*Assigned task*: Using the data below, copy every line that contains the word "page".

*Material supplied*:
= = = =
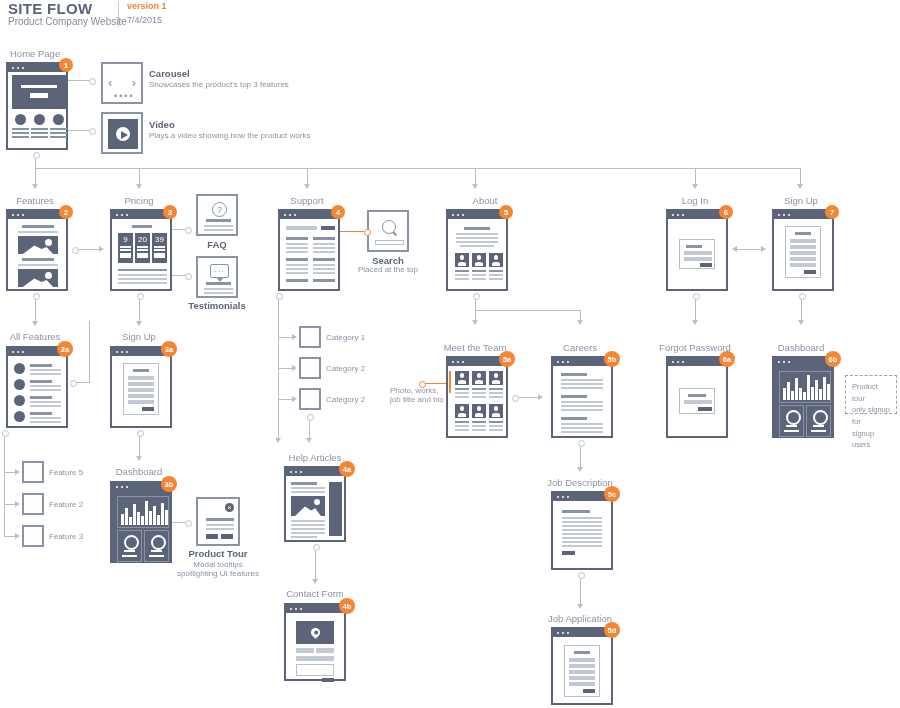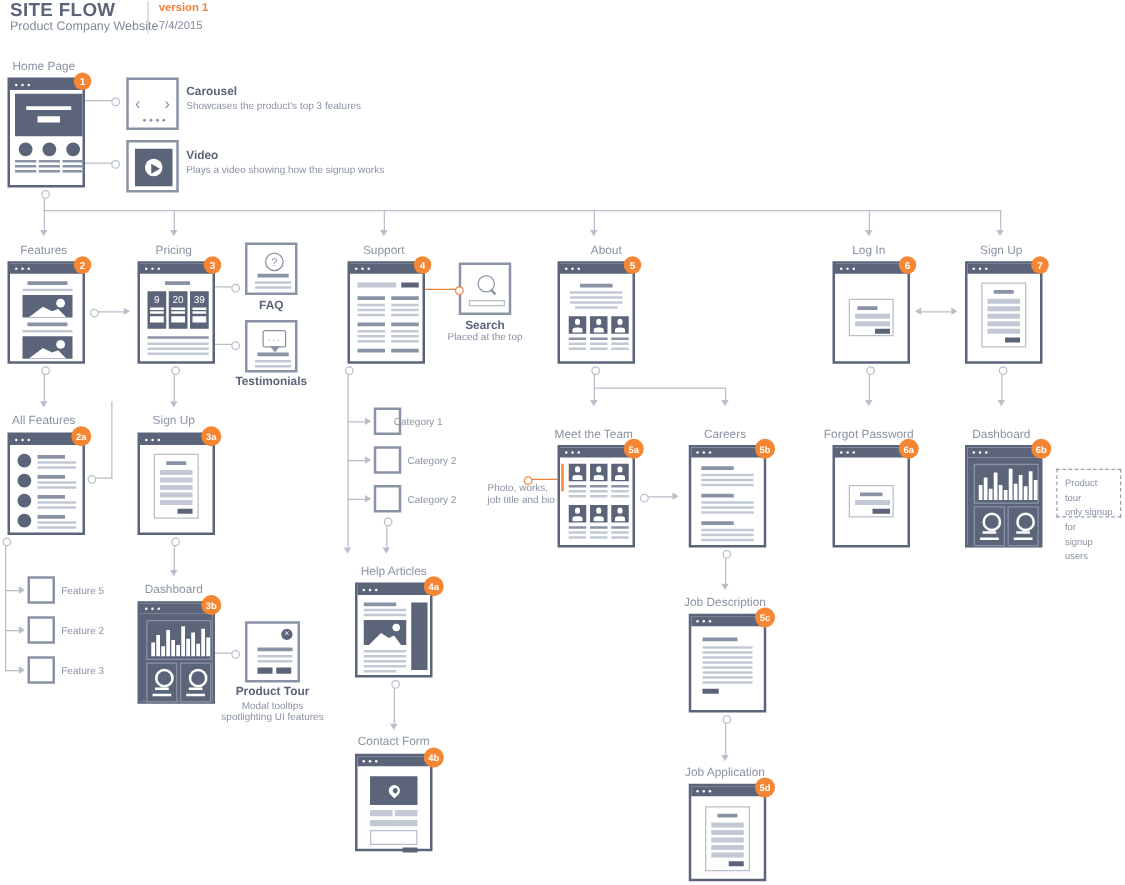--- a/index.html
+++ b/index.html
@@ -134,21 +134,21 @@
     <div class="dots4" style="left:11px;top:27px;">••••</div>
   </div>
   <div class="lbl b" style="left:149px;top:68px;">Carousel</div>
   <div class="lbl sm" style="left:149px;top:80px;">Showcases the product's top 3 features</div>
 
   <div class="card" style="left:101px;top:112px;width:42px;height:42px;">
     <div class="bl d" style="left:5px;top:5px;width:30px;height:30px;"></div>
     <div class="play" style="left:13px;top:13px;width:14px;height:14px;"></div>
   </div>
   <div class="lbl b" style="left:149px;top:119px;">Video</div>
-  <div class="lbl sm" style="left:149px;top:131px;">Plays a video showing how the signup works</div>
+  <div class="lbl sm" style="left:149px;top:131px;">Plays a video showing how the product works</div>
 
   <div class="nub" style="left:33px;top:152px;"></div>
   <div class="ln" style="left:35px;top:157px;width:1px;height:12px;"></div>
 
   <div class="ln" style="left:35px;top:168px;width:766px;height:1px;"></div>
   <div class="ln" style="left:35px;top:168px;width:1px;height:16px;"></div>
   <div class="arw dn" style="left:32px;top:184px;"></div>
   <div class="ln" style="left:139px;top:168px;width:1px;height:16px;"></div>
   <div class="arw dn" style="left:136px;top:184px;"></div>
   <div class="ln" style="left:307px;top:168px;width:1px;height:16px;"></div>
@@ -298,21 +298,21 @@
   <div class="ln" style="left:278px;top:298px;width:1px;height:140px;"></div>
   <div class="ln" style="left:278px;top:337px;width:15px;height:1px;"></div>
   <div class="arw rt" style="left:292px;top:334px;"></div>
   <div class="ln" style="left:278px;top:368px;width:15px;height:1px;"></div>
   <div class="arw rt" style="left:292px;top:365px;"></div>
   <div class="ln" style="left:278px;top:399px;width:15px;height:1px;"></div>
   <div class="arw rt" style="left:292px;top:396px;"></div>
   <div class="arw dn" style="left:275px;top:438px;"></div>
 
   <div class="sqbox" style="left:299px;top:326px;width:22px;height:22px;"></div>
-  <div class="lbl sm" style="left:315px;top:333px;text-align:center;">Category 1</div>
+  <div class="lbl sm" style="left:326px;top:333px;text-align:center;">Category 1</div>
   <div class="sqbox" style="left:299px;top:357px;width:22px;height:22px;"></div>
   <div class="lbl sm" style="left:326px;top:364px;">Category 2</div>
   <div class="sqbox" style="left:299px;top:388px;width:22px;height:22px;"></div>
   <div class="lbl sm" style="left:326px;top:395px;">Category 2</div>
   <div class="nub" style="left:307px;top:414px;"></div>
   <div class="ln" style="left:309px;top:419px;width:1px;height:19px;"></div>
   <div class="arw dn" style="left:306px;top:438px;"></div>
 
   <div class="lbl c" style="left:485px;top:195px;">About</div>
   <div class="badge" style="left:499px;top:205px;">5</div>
= = = =
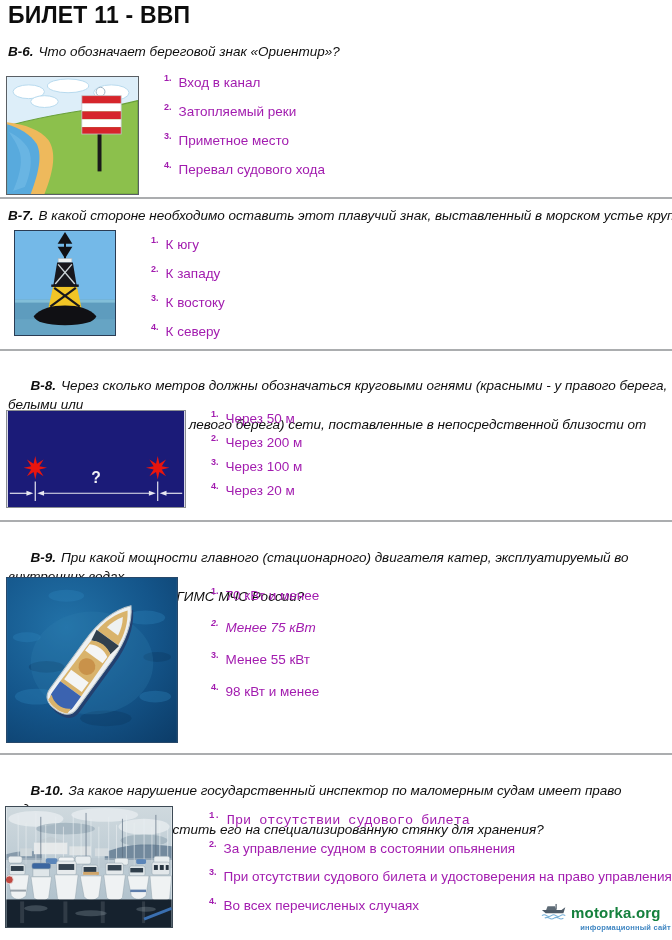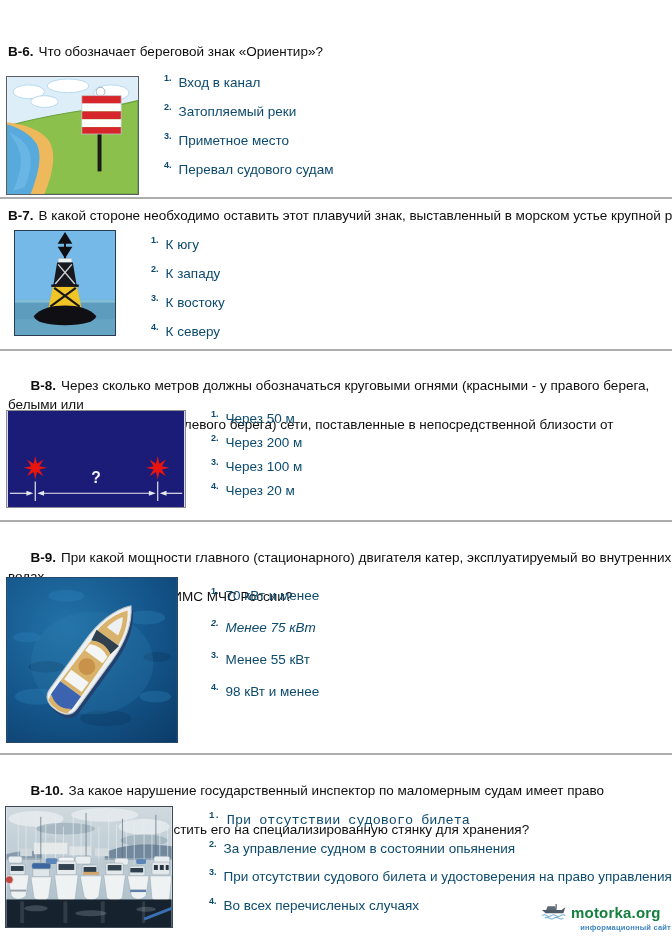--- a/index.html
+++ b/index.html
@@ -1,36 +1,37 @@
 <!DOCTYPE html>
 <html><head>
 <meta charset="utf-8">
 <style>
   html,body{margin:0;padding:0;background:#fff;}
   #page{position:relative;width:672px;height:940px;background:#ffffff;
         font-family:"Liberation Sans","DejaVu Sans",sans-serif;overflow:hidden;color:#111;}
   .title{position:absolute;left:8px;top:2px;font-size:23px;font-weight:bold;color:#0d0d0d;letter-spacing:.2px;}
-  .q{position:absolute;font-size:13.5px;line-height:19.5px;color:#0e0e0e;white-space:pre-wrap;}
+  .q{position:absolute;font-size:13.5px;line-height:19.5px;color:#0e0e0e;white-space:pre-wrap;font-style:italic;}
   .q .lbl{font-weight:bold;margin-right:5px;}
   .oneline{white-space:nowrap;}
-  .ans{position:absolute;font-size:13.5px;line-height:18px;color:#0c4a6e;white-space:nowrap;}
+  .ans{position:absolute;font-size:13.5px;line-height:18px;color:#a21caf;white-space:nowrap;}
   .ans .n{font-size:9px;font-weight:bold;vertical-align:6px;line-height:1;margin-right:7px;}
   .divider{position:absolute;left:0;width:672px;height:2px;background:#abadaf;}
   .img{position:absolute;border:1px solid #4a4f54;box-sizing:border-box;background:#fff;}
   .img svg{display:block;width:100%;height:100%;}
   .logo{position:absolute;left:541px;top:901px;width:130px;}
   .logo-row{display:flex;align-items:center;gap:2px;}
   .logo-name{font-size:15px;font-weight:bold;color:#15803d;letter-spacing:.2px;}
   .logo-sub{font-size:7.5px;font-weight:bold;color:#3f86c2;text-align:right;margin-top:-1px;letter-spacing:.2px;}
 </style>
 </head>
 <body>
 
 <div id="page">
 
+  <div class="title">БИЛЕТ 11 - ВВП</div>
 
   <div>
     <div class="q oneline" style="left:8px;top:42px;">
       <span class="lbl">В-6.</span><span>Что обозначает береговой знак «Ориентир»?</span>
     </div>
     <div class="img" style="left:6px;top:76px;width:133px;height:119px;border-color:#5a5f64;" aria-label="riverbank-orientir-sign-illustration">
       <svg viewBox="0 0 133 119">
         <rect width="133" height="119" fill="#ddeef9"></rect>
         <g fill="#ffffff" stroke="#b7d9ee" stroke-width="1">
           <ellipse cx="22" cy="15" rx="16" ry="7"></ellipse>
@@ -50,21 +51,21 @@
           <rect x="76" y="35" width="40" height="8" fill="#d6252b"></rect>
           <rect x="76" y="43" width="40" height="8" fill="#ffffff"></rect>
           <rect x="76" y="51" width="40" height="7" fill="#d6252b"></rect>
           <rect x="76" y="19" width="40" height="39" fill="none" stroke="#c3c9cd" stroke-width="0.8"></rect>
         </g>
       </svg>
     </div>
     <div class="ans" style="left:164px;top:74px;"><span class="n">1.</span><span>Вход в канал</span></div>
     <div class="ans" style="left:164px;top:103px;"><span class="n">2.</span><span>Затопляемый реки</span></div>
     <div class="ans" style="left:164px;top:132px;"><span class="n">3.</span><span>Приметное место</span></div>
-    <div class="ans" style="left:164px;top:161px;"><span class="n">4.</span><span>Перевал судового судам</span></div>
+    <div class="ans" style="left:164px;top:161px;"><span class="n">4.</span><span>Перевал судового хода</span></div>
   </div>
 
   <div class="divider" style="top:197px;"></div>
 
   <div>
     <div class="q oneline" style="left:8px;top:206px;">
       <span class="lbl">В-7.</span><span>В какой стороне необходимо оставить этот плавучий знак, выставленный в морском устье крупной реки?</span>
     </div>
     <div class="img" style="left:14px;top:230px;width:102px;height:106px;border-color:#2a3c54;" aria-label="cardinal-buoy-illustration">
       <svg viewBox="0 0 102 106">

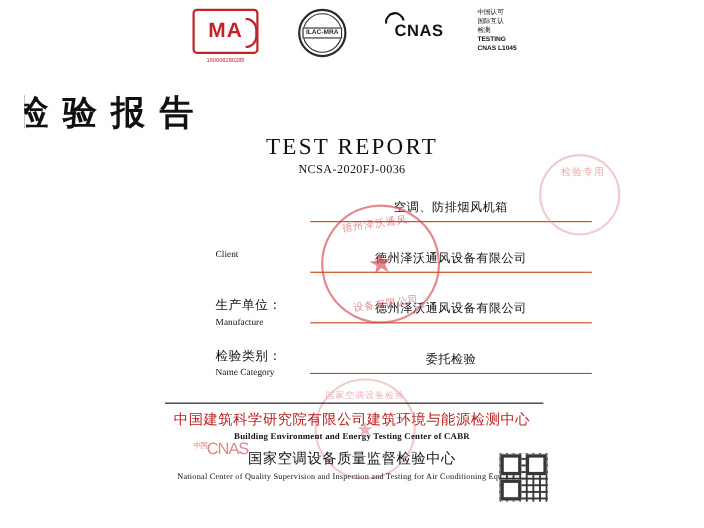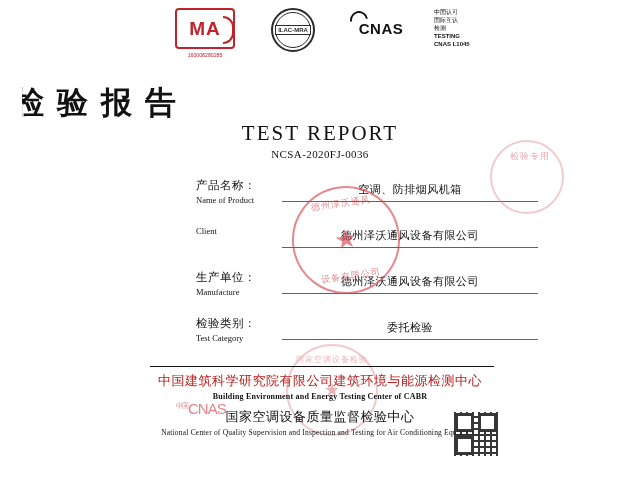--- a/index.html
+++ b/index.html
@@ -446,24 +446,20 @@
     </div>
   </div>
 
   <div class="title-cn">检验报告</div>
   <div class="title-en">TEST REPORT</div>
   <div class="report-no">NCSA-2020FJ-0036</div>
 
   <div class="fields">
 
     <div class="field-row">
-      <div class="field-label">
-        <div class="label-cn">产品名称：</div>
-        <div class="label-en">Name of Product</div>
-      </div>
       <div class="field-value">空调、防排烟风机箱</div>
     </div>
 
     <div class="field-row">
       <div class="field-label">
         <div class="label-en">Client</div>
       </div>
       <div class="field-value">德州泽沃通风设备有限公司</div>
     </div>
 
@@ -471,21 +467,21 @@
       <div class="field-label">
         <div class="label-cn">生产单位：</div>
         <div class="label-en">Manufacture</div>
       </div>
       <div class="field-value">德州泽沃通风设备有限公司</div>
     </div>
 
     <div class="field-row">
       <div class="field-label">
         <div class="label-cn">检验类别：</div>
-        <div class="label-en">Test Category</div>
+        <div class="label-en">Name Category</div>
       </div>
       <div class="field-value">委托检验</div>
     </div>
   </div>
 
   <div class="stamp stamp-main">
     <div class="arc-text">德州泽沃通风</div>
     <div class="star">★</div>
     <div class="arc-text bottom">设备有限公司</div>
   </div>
= = = =
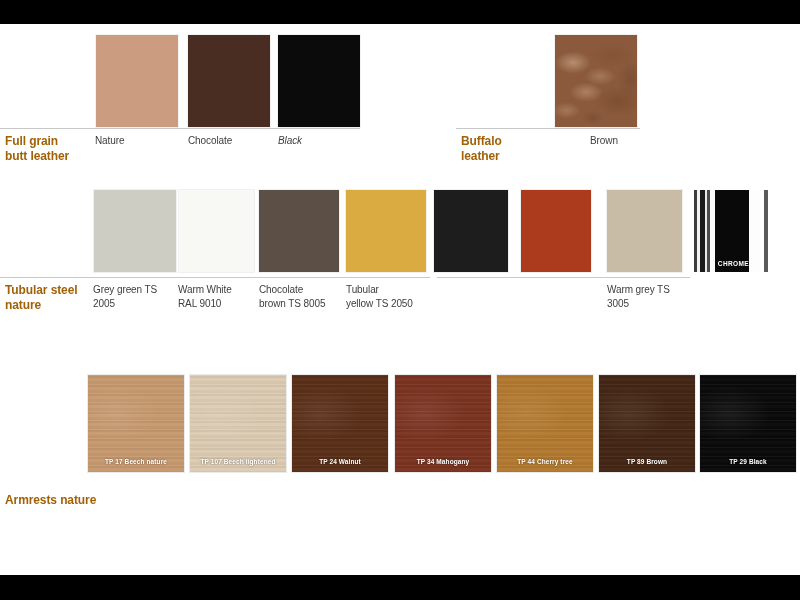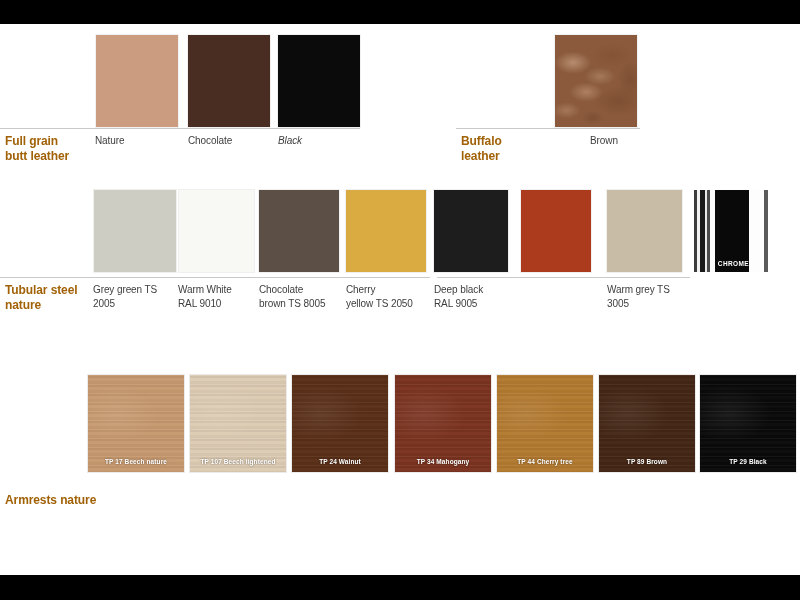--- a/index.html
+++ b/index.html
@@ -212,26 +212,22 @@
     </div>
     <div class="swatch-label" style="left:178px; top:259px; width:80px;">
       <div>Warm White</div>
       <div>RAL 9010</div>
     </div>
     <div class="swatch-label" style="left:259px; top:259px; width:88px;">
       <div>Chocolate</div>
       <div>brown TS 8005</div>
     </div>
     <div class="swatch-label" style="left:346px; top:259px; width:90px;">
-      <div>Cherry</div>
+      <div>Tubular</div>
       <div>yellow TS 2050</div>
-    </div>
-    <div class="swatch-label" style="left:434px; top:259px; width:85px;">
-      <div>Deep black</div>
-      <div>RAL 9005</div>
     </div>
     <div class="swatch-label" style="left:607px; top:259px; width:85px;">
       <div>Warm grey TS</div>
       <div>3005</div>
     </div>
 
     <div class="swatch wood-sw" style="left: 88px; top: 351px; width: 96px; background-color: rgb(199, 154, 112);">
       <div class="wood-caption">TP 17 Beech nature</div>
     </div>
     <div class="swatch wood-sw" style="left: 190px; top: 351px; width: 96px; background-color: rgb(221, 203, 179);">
= = = =
*Solved exercise*:
   #page{position:relative;width:672px;height:940px;background:#ffffff;
 <div id="page">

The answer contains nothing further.